**Your objective:** The answer must consist of every line in the data below that holds the word "straightforward".

**Given records:**
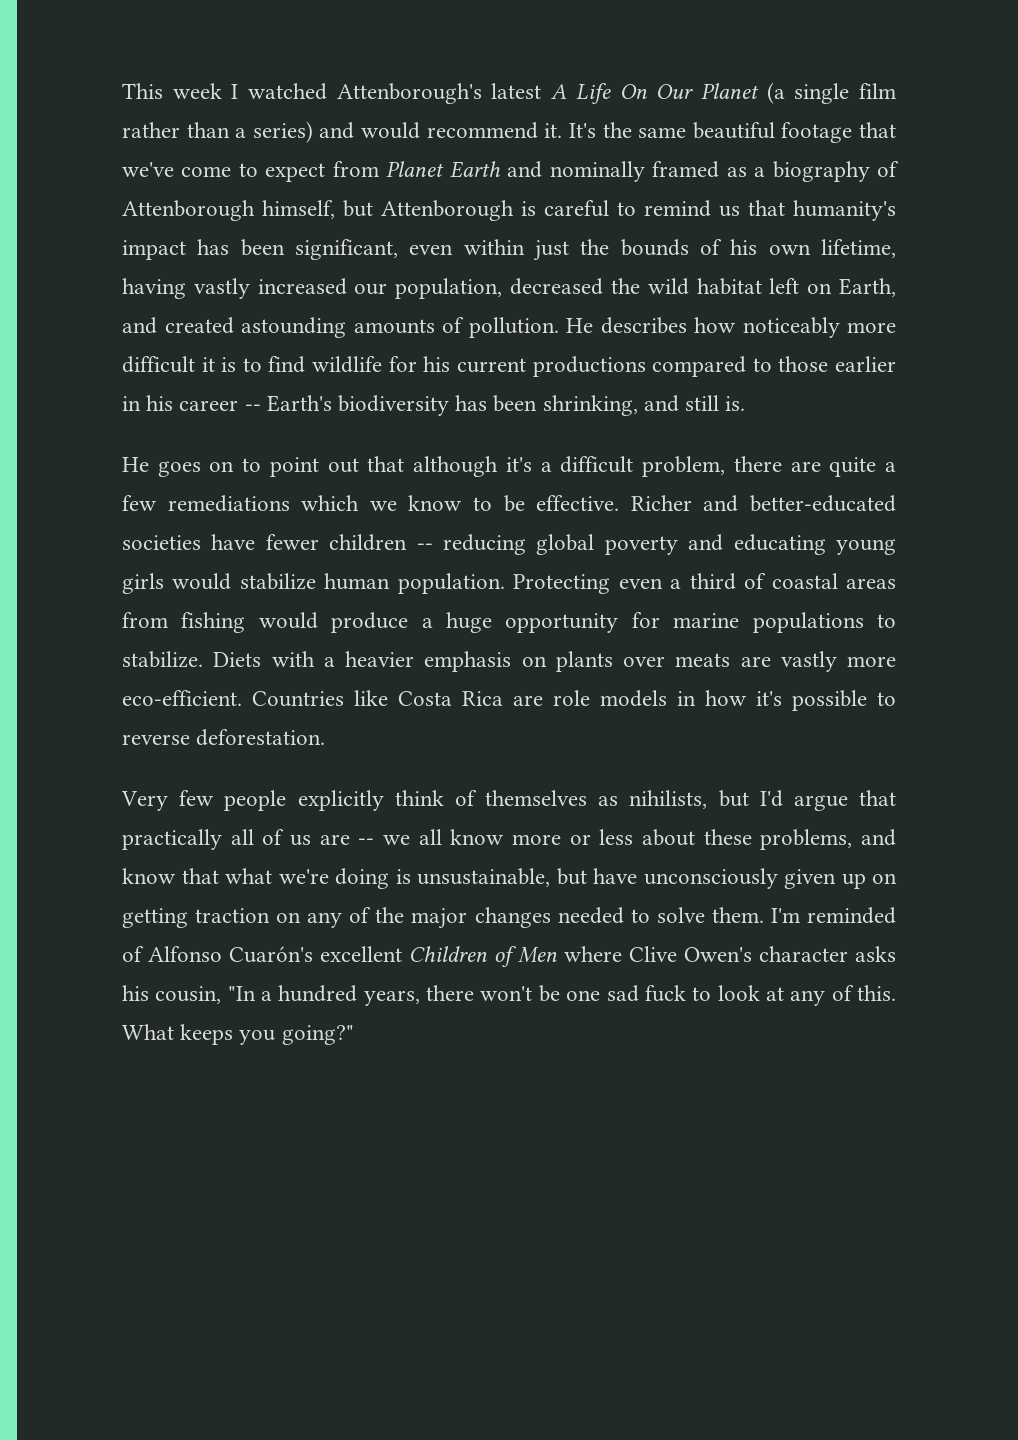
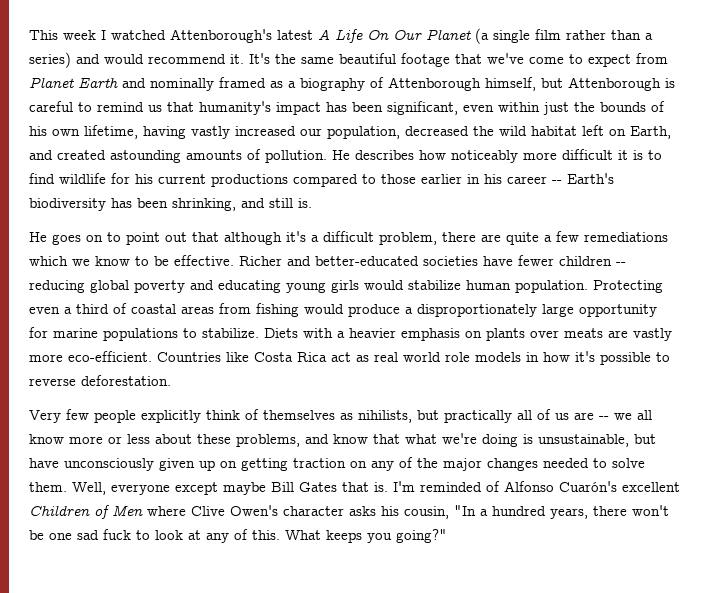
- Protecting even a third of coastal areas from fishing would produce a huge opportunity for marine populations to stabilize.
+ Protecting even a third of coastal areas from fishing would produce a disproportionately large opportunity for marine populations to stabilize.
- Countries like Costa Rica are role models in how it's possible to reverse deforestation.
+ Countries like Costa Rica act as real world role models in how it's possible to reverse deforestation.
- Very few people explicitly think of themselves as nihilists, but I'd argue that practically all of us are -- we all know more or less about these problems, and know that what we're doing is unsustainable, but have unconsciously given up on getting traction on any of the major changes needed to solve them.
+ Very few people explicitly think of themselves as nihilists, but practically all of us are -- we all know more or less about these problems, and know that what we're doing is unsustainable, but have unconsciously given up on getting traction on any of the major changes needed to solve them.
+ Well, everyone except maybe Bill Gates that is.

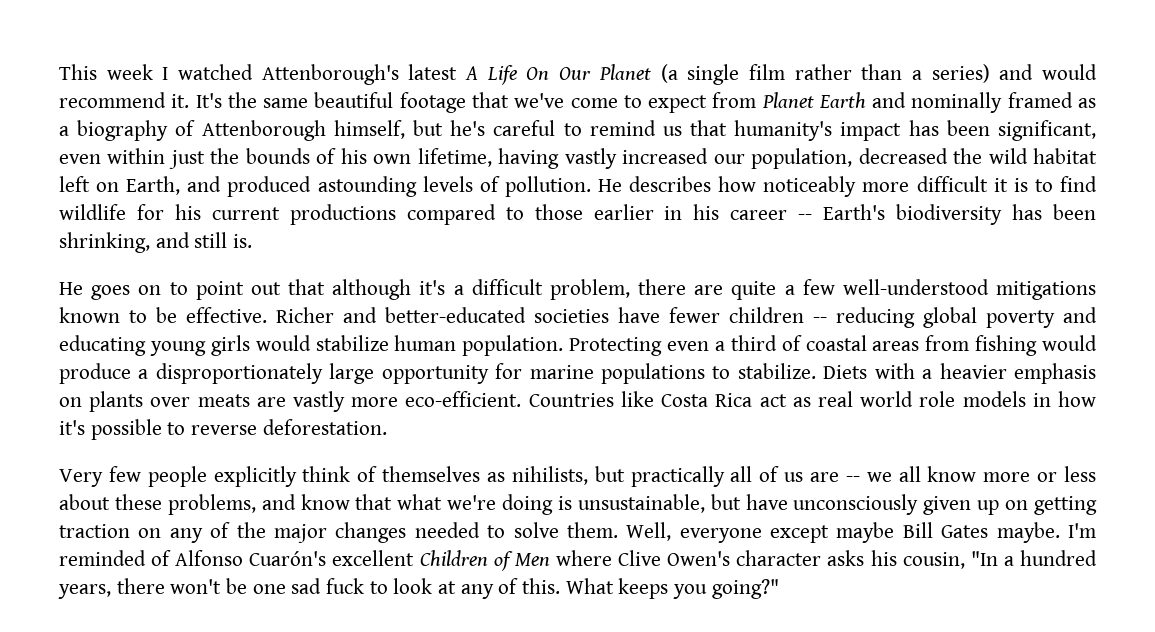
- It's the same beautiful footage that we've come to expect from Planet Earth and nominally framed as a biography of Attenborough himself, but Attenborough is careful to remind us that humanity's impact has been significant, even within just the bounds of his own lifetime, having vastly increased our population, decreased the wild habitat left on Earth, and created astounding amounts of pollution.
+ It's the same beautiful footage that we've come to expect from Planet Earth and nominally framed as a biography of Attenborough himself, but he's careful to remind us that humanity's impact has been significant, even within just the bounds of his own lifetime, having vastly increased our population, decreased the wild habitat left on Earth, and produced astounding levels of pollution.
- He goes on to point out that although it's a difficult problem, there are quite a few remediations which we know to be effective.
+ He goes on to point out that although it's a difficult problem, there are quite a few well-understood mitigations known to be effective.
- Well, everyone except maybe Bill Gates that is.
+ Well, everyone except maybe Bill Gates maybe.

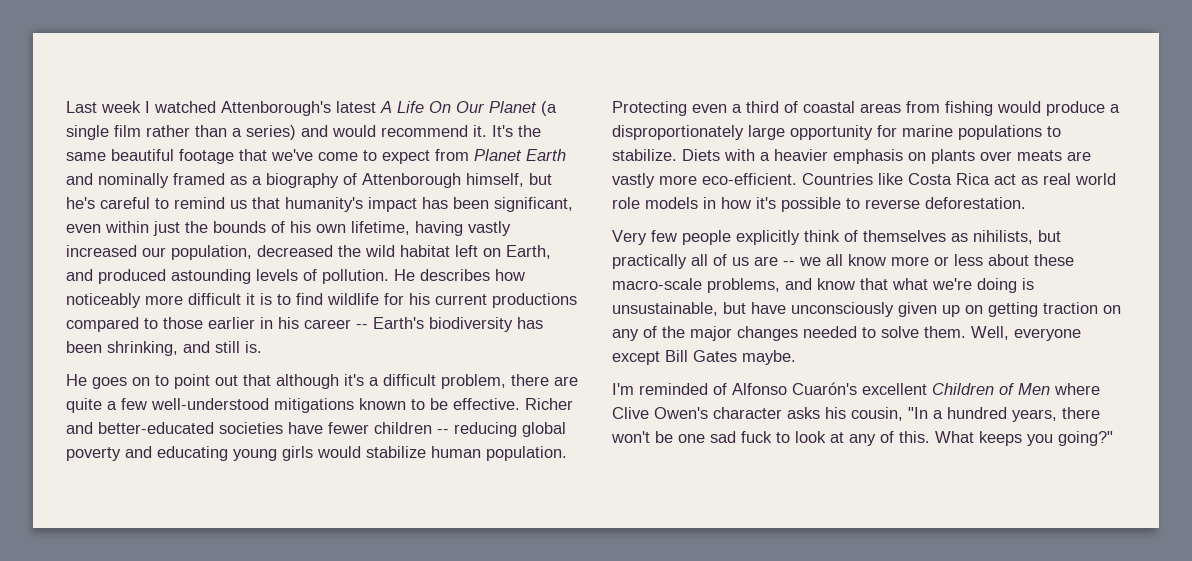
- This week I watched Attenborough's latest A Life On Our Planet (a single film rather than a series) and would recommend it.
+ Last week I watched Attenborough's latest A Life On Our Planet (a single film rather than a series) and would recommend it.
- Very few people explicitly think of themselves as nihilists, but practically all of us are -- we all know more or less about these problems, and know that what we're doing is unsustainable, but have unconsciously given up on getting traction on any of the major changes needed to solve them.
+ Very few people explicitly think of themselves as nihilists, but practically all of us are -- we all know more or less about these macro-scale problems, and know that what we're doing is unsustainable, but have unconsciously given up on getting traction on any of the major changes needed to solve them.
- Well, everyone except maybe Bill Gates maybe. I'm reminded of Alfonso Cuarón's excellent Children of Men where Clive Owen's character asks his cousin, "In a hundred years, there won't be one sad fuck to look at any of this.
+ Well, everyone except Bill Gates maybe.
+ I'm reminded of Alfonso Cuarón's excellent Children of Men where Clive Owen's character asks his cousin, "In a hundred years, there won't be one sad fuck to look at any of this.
--
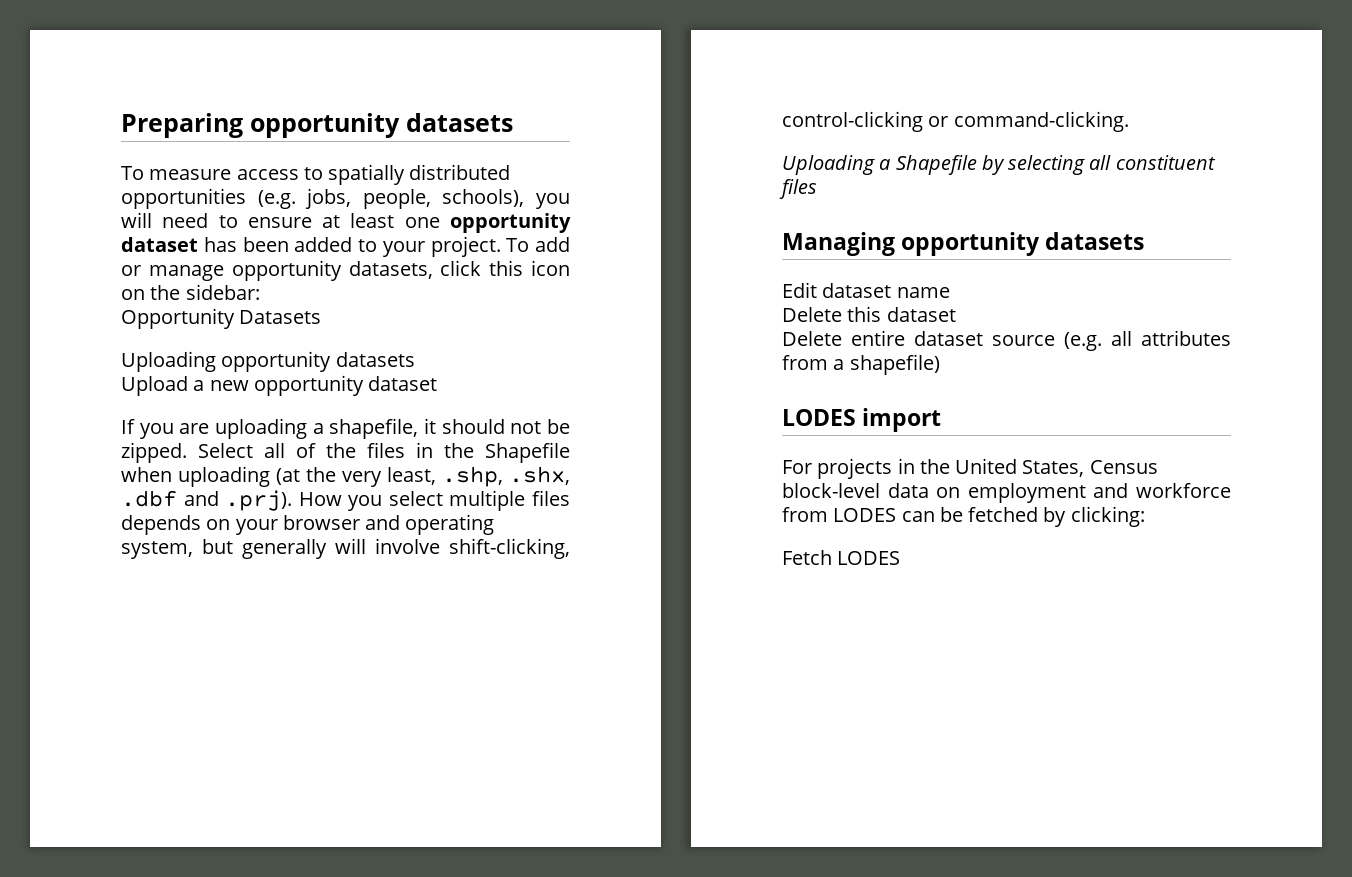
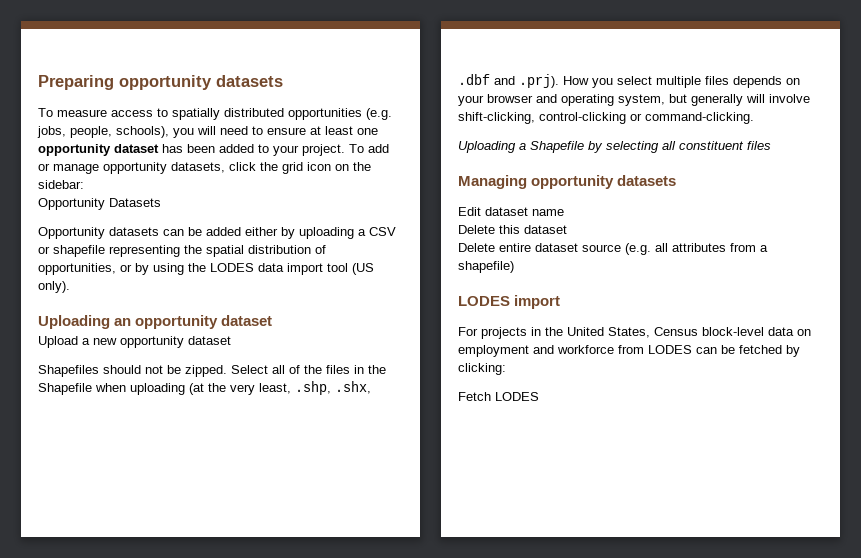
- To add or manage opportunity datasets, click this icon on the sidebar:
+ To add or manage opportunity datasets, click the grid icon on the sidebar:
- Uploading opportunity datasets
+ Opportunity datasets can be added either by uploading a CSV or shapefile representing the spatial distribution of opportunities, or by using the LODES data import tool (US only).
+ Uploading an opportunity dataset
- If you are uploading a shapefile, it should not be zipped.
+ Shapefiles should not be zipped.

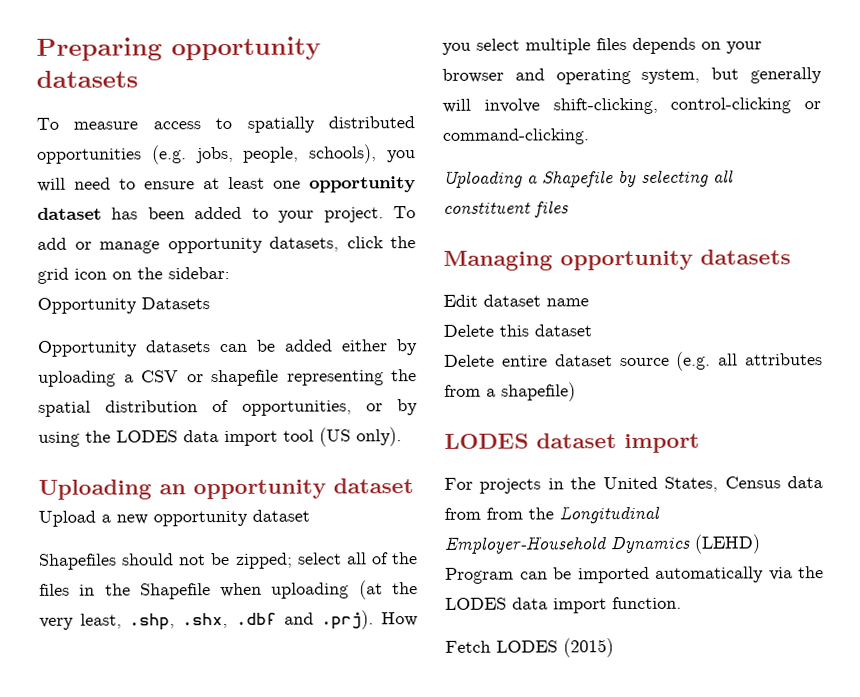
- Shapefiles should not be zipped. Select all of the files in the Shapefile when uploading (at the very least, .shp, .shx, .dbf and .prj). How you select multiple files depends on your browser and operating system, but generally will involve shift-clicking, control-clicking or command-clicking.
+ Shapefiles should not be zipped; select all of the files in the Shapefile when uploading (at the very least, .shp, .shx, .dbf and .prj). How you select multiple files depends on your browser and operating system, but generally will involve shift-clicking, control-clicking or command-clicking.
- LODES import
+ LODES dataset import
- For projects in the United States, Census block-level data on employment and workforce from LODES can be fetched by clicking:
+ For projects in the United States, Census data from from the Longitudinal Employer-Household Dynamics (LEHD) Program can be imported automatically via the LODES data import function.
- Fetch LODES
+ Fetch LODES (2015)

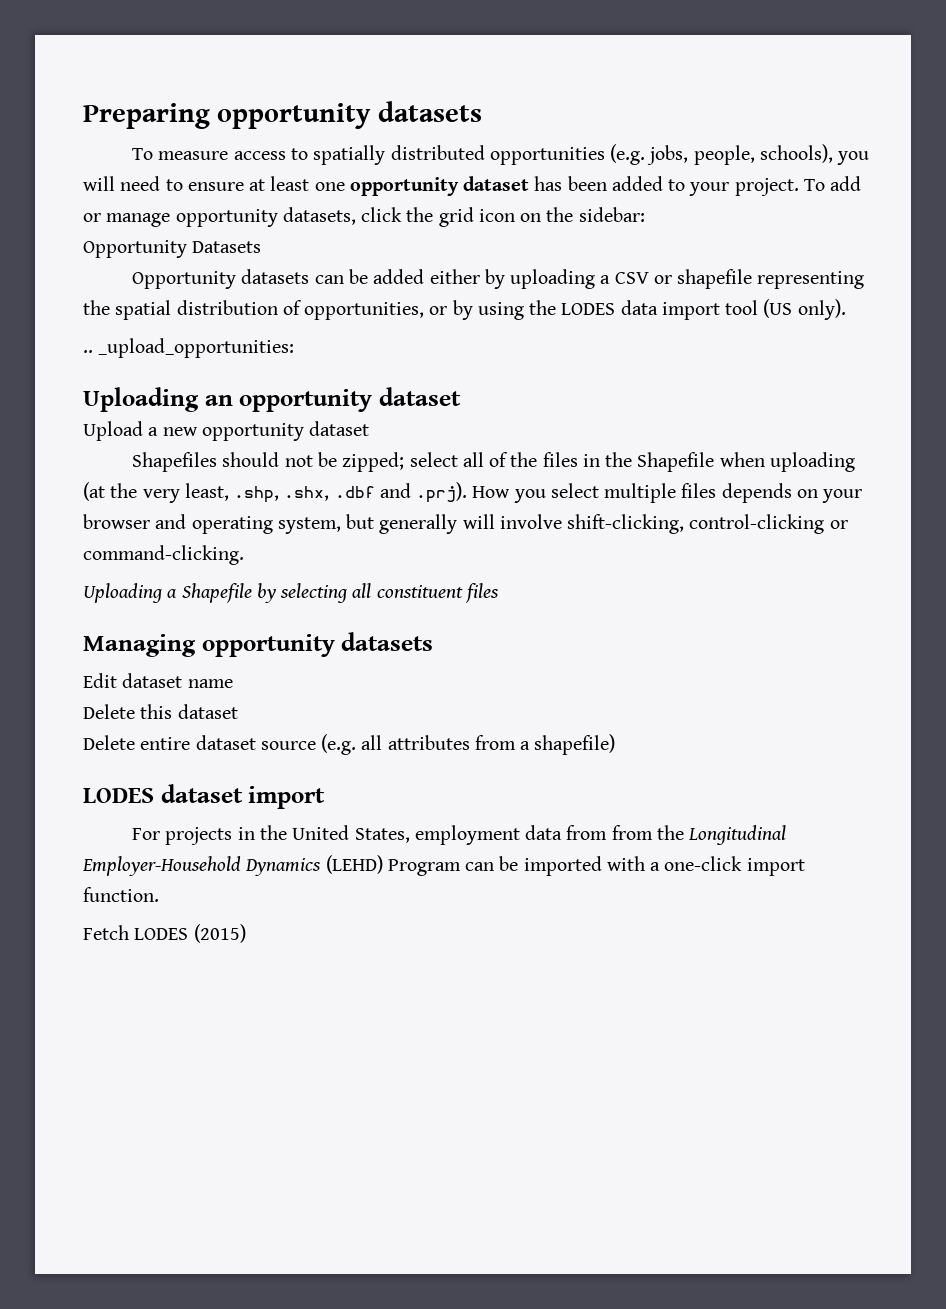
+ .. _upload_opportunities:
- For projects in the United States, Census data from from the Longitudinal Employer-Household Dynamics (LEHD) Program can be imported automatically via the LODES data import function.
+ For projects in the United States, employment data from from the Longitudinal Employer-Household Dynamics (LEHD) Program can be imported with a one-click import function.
--
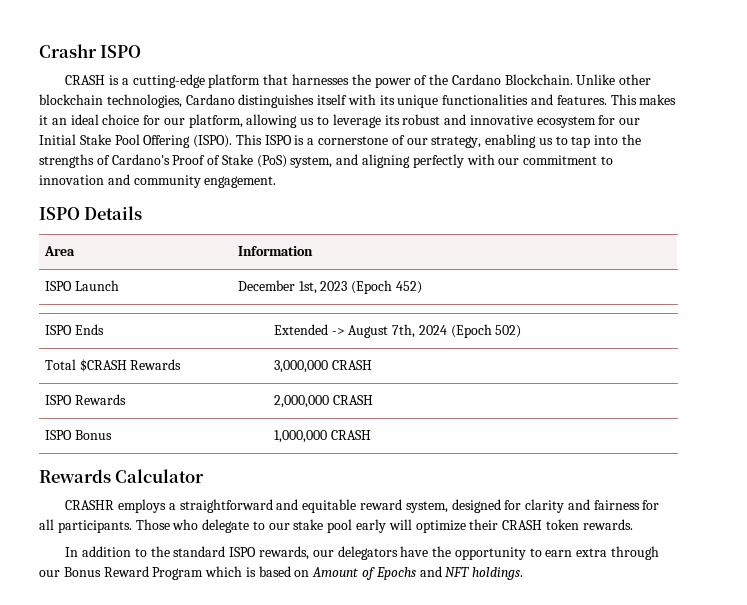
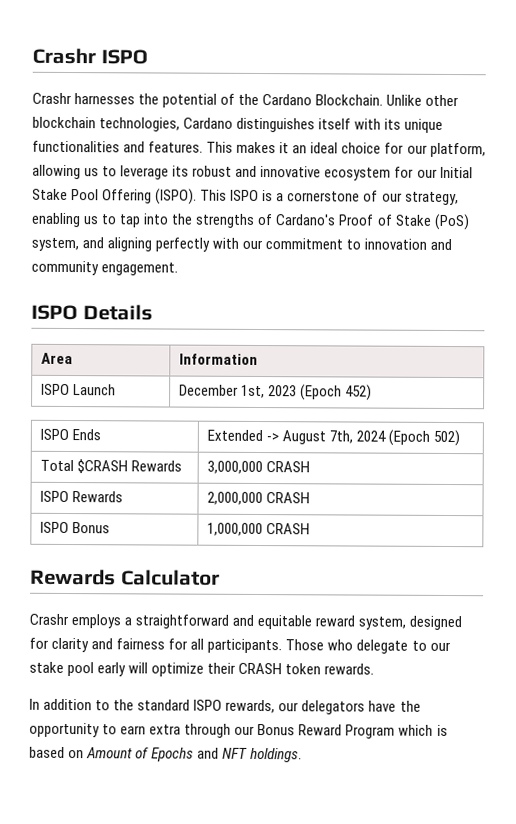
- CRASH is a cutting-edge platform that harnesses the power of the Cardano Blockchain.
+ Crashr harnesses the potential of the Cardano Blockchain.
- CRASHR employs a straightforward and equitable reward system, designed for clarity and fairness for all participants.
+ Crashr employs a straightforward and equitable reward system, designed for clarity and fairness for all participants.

**Response:**
- CRASHR employs a straightforward and equitable reward system, designed for clarity and fairness for all participants.
+ Crashr employs a straightforward and equitable reward system, designed for clarity and fairness for all participants.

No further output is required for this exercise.